Explanations that reveal all through the definition of encoding
Aahlad Puli, Nhi Nguyen, Rajesh Ranganath
TL;DR
This paper formalizes encoding as a conditional dependence phenomenon in feature-attribution explanations, showing that some explanations predict labels beyond what their own values imply. It demonstrates that existing evaluators either fail to detect encoding or only weakly detect it, and it introduces STRIPE-X, a strong detector that combines EVAL-X with an encode-meter penalty to robustly rank non-encoding explanations above encoding ones. The authors validate STRIPE-X theoretically and empirically across simulations, image patches, and prompts for large language models, revealing encoding even in human- or machine-generated explanations. The work highlights a risk of misleading explanations in practice and provides a principled framework and tool for obtaining more interpretable, transparent explanations.
Abstract
Feature attributions attempt to highlight what inputs drive predictive power. Good attributions or explanations are thus those that produce inputs that retain this predictive power; accordingly, evaluations of explanations score their quality of prediction.
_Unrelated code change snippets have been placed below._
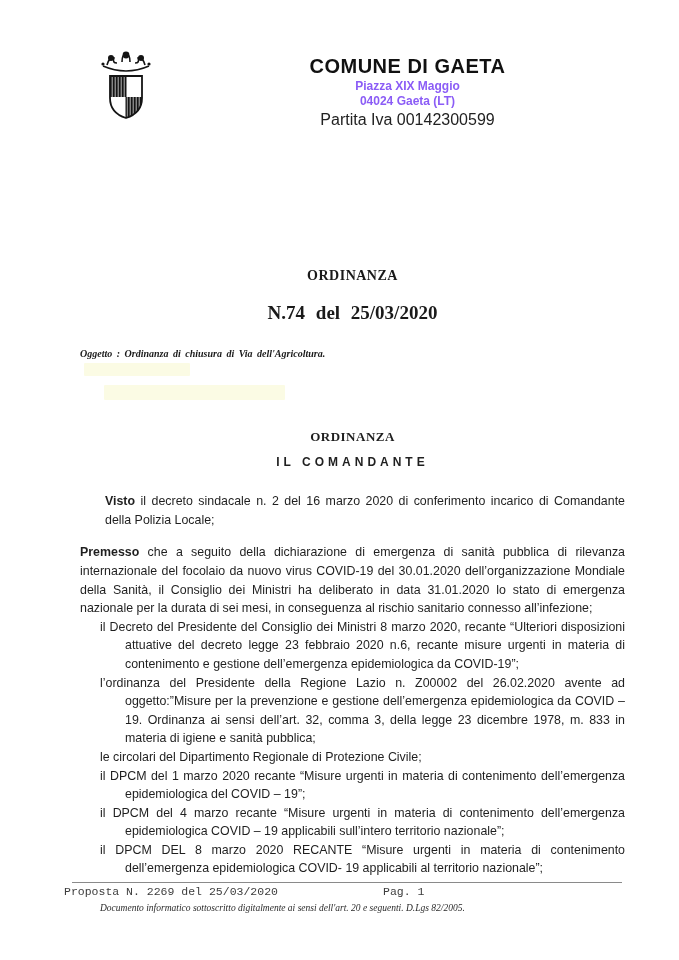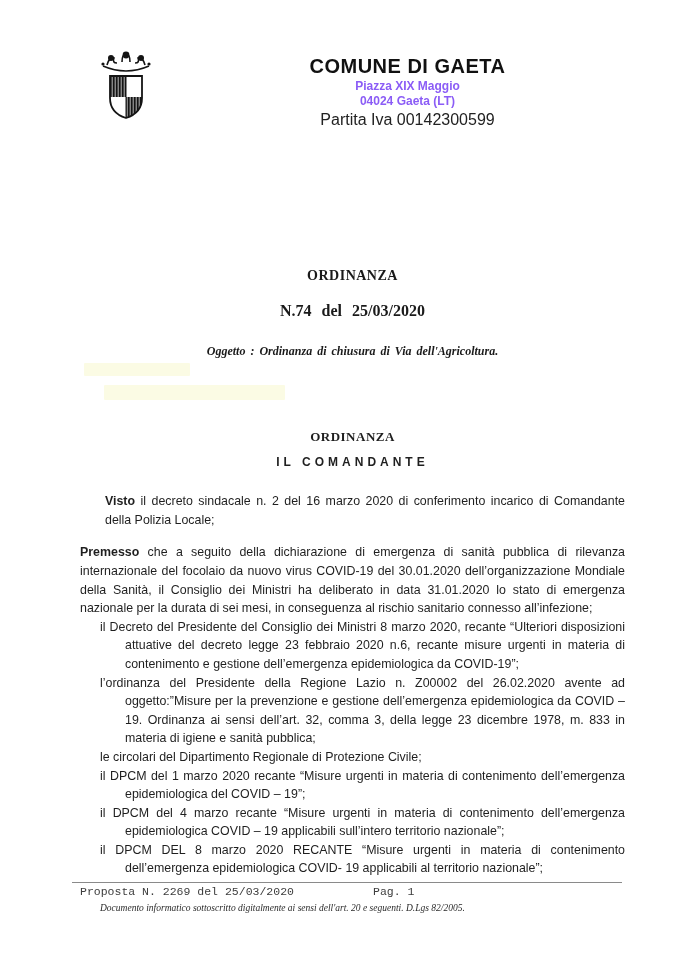--- a/index.html
+++ b/index.html
@@ -56,7 +56,7 @@
   .doc-number {
     text-align: center;
     font-family: "Liberation Serif", serif;
-    font-size: 16px;
+    font-size: 19px;
     font-weight: bold;
     word-spacing: 6px;
     margin-top: 18px;

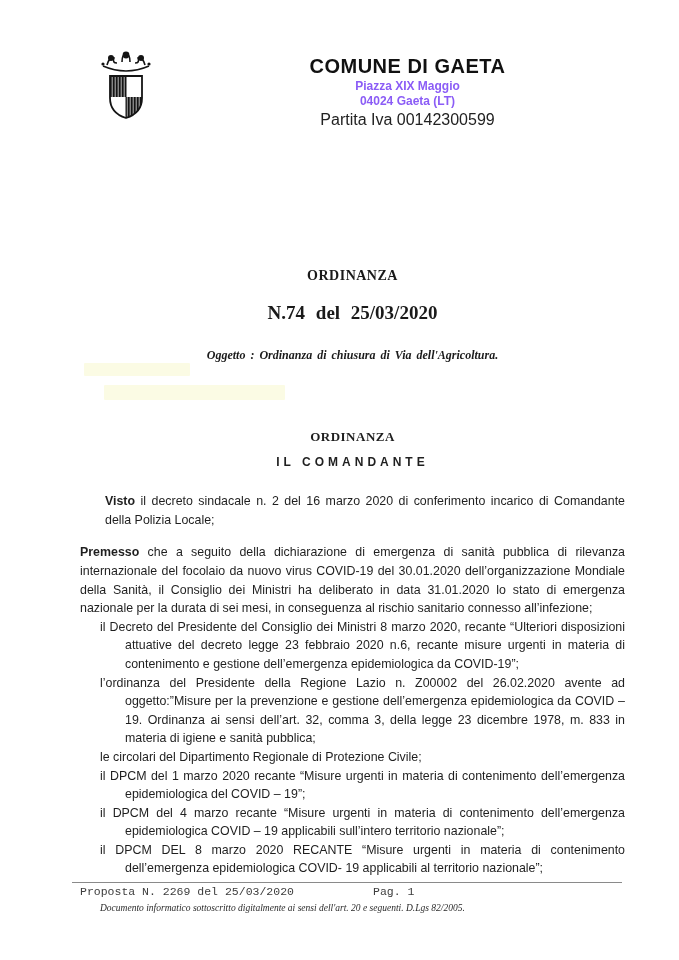--- a/index.html
+++ b/index.html
@@ -63,12 +63,11 @@
   }
   .doc-subject {
     font-family: "Liberation Serif", serif;
-    font-size: 12px;
+    font-size: 10px;
     font-weight: bold;
     font-style: italic;
     margin-top: 24px;
     word-spacing: 2px;
-    text-align: center;
   }
 
   

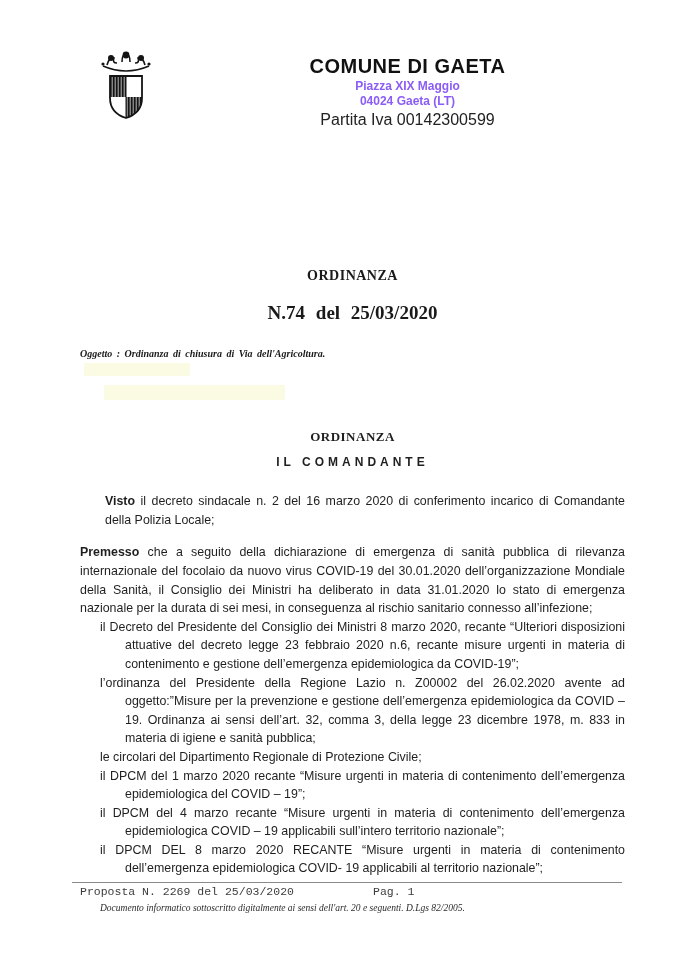--- a/index.html
+++ b/index.html
@@ -132,7 +132,7 @@
   }
   .footer-mono {
     position: relative;
-    padding-left: 80px;
+    padding-left: 64px;
     font-family: "Liberation Mono", monospace;
     font-size: 11.5px;
     line-height: 14px;

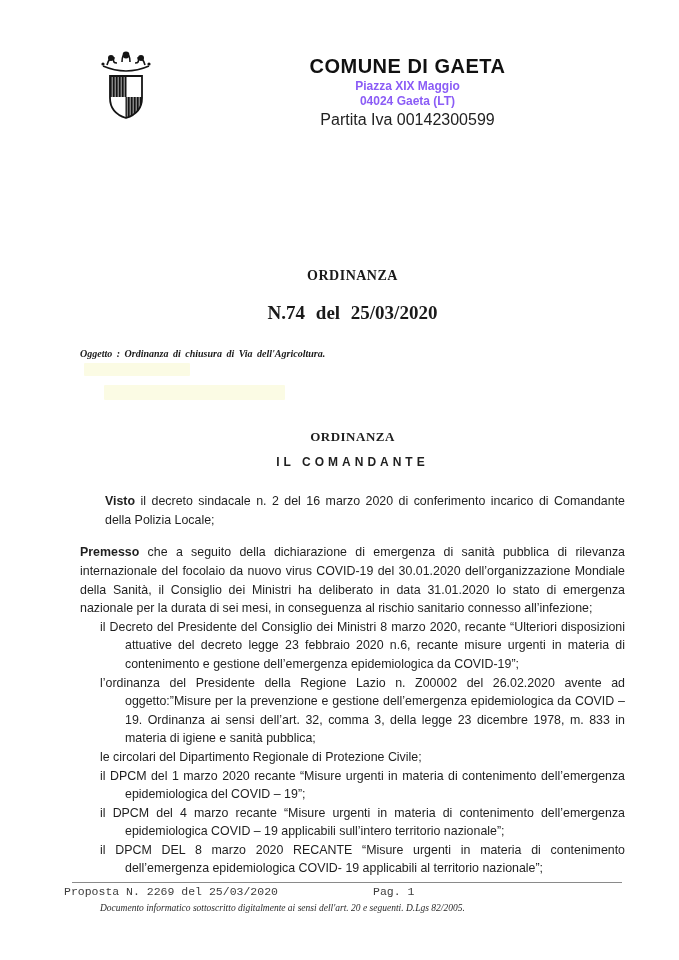--- a/index.html
+++ b/index.html
@@ -141,7 +141,7 @@
   }
   .footer-page {
     position: absolute;
-    left: 373px; top: 0;
+    left: 383px; top: 0;
   }
   .footer-legal {
     padding-left: 100px;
However, evaluations produce scores better than what appears possible from the values in the explanation for a class of explanations, called encoding explanations. Probing for encoding remains a challenge because there is no general characterization of what gives the extra predictive power. We develop a definition of encoding that identifies this extra predictive power via conditional dependence and show that the definition fits existing examples of encoding. This definition implies, in contrast to encoding explanations, that non-encoding explanations contain all the informative inputs used to produce the explanation, giving them a "what you see is what you get" property, which makes them transparent and simple to use. Next, we prove that existing scores (ROAR, FRESH, EVAL-X) do not rank non-encoding explanations above encoding ones, and develop STRIPE-X which ranks them correctly. After empirically demonstrating the theoretical insights, we use STRIPE-X to show that despite prompting an LLM to produce non-encoding explanations for a sentiment analysis task, the LLM-generated explanations encode.